Dès lors, la SCP BR Associés, venant aux droits de Maître [G], ès qualités de liquidateur judiciaire de la société Karifa Karaïbes, sera condamnée aux entiers dépens de première instance et d'appel, et le jugement sera réformé en ce sens. Subséquemment, le jugement sera confirmé en ce qu'il a débouté le liquidateur de sa demande au titre des frais irrépétibles de première instance.

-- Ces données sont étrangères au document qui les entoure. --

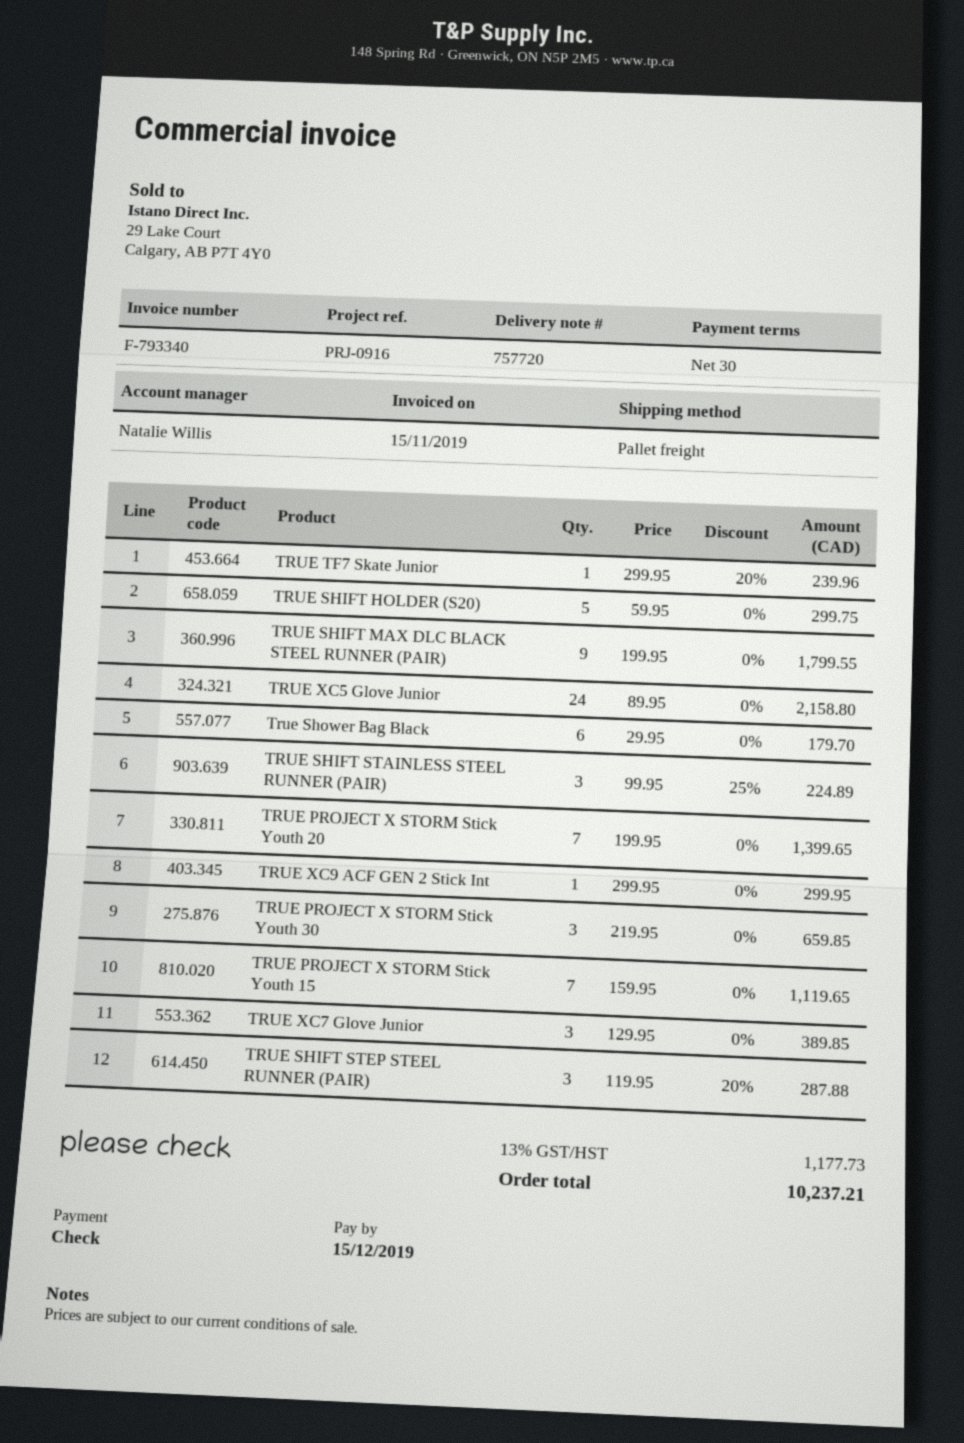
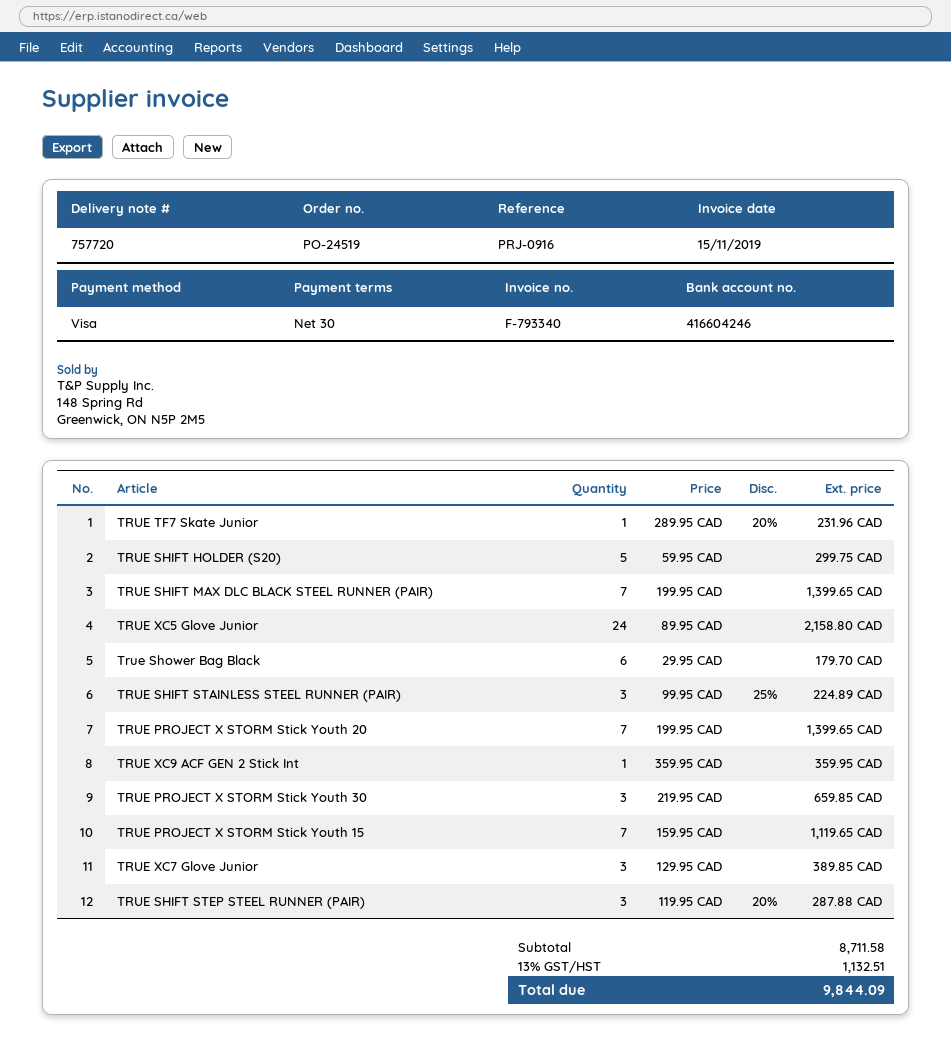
payment method: cheque -> Visa
TRUE TF7 Skate Junior: 1 x 299.95 - 20% = 239.96 -> 1 x 289.95 - 20% = 231.96
TRUE SHIFT MAX DLC BLACK STEEL RUNNER (PAIR): 9 x 199.95 = 1799.55 -> 7 x 199.95 = 1399.65
TRUE XC9 ACF GEN 2 Stick Int: 1 x 299.95 = 299.95 -> 1 x 359.95 = 359.95
tax: 13% = 1177.73 -> 13% = 1132.51
total: 10237.21 -> 9844.09

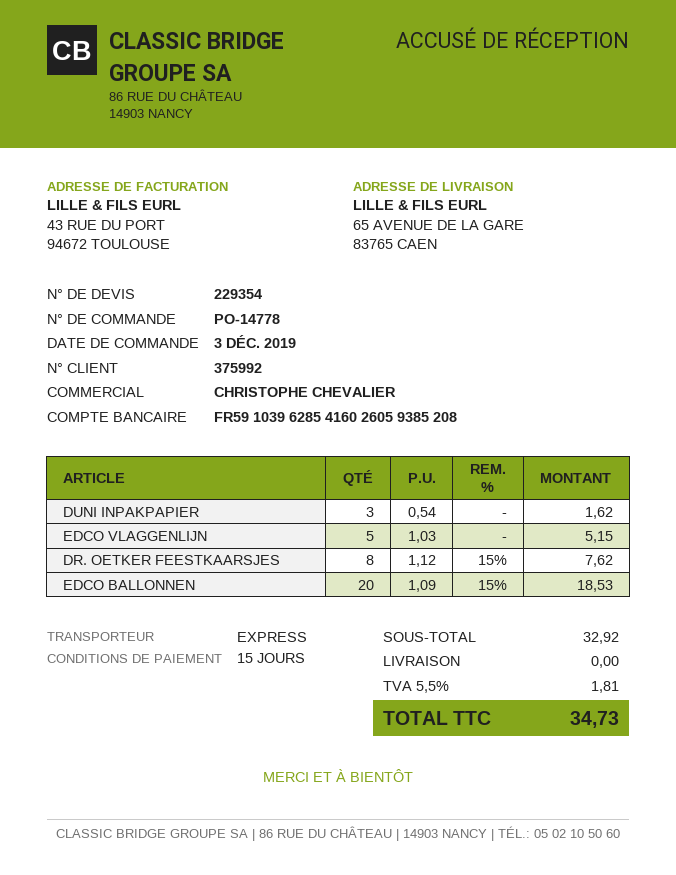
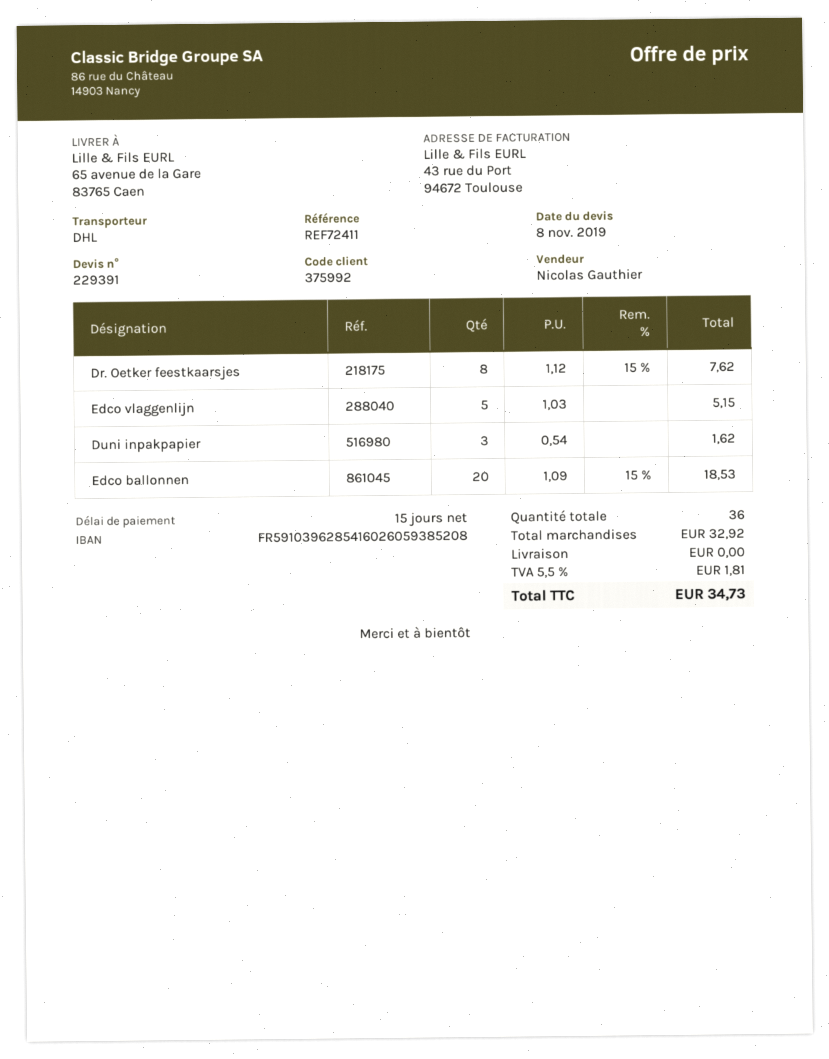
quote number: 229354 -> 229391
sales rep: CHRISTOPHE CHEVALIER -> Nicolas Gauthier
shipping method: express -> DHL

En revanche, l'équité commande de débouter la société Sogith de sa demande au titre des frais irrépétibles formée en cause d'appel.

PAR CES MOTIFS

La cour,

Déclare recevable l'appel interjeté par la SARL Sogith,

Confirme le jugement déféré en ce qu'il a :

- déclaré irrecevable la demande de la société Sogith en fixation de créance au passif de la procédure collective de la société Karifa Karaïbes,

- débouté Maître [G], ès qualités de mandataire judiciaire à la liquidation de la société Karifa Karaïbes, de sa demande formée au titre de l'article 700 du code de procédure civile,

- débouté la société Sogith de sa demande tendant à voir écarter l'exécution provisoire et rappelé que le jugement était exécutoire de droit à titre provisoire,

Infirme le jugement déféré en ce qu'il a :

- condamné la société Sogith à payer à Maître [G], ès qualités de mandataire judiciaire à la liquidation de la société Karifa Karaïbes, la somme de 11.004,31 euros au titre des factures impayées 26/04/2694 et 17/09/1927, portant intérêts à compter du 11 août 2023, date de réception de la mise en demeure,

- condamné la société Sogith aux dépens,

Statuant à nouveau,

Déboute la SCP BR Associés, venant aux droits de Maître [G], ès qualités de liquidateur judiciaire de la société Karifa Karaïbes, de sa demande en paiement formée à l'encontre de la SARL Sogith,

Condamne la SCP BR Associés, venant aux droits de Maître [G], ès qualités de liquidateur judiciaire de la société Karifa Karaïbes, aux entiers dépens de première instance,

Y ajoutant,

Déboute la SARL Sogith de sa demande au titre des frais irrépétibles,

Condamne la SCP BR Associés, venant aux droits de Maître [G], ès qualités de liquidateur judiciaire de la société Karifa Karaïbes, aux entiers dépens de l'instance d'appel.